**Data supplied:**
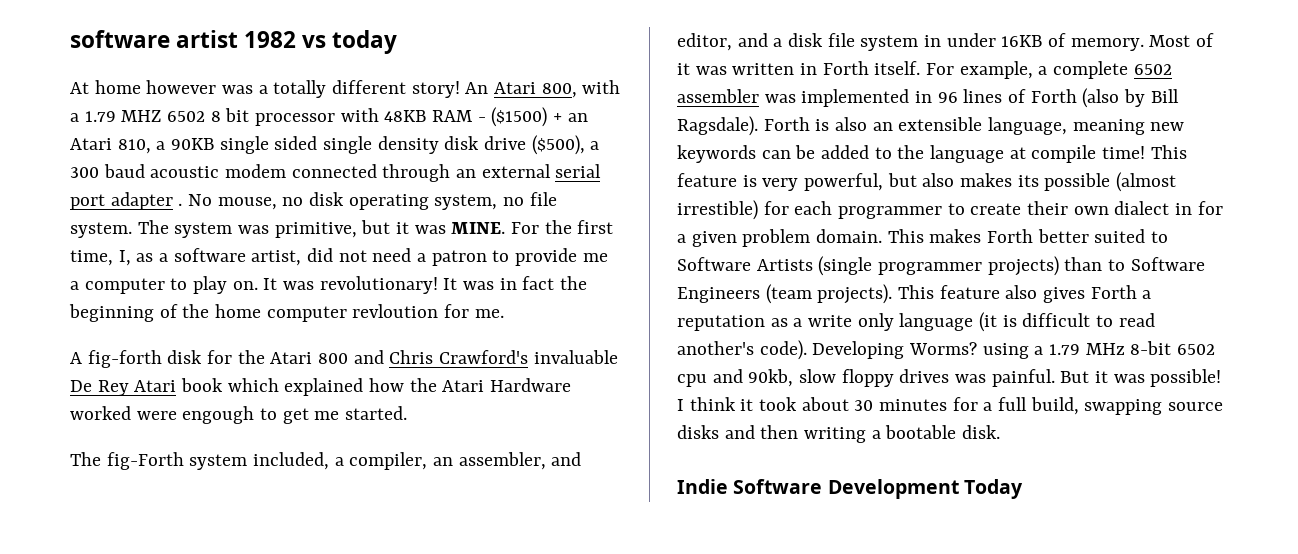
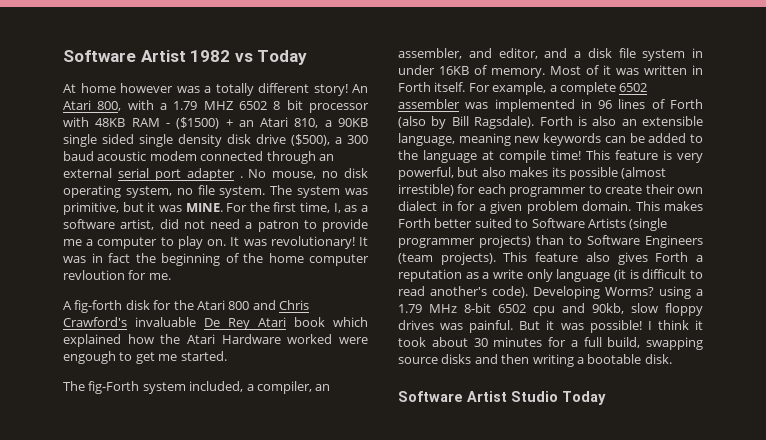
[70,30,239,48] software artist -> [63,50,186,62] Software Artist
[332,30,398,54] today -> [257,50,308,65] Today
[677,479,959,499] Indie Software Development -> [398,391,558,402] Software Artist Studio

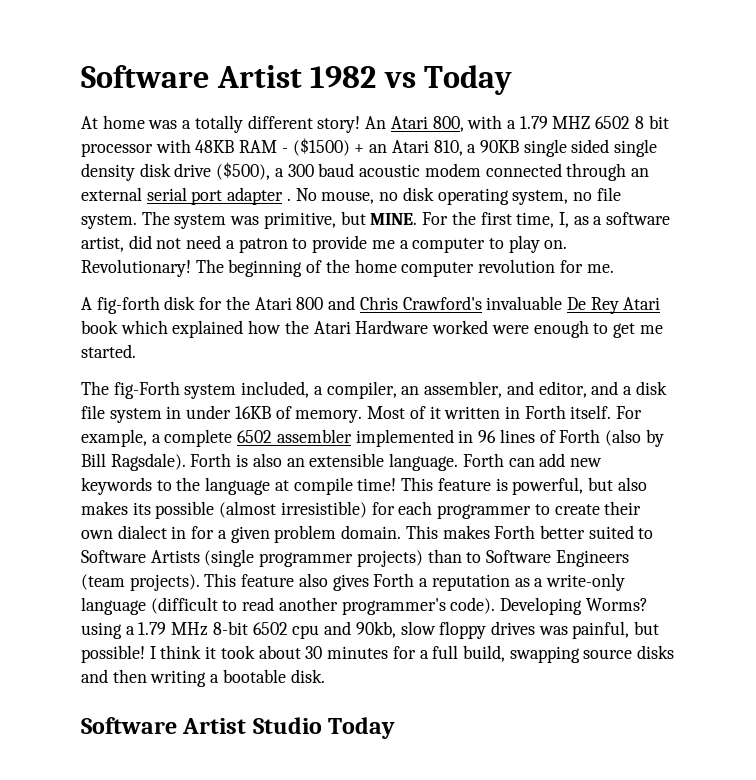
[120,83,173,93] however -> (145, 122) none
[147,202,182,212] it was -> (366, 218) none
[230,236,369,249] [63,253,156,263] It was revolutionary! It was in fact the -> [81,259,224,277] Revolutionary! The
[63,270,125,280] revloution -> [478,259,556,273] revolution
[63,351,116,364] engough -> [533,320,589,338] enough
[616,68,639,75] was -> (441, 412) none
[465,102,489,109] was -> (352, 436) none
[398,133,687,146] language, meaning new keywords can be added -> [389,453,602,471] [81,477,152,495] language. Forth can add new keywords
[677,153,703,163] very -> (508, 484) none
[398,184,454,196] irrestible) -> [280,501,367,518] irresistible)
[493,269,703,282] [398,286,487,296] write only language (it is difficult to read another's -> [545,573,625,591] [81,597,446,615] write-only language (difficult to read another programmer's
[469,320,584,333] painful. But it was -> [572,621,660,639] painful, but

**Assigned task:** Lines containing the word "Artist": copy every one of them from the records above.

**Output of the exercise:**
[70,30,239,48] software artist -> [63,50,186,62] Software Artist
[677,479,959,499] Indie Software Development -> [398,391,558,402] Software Artist Studio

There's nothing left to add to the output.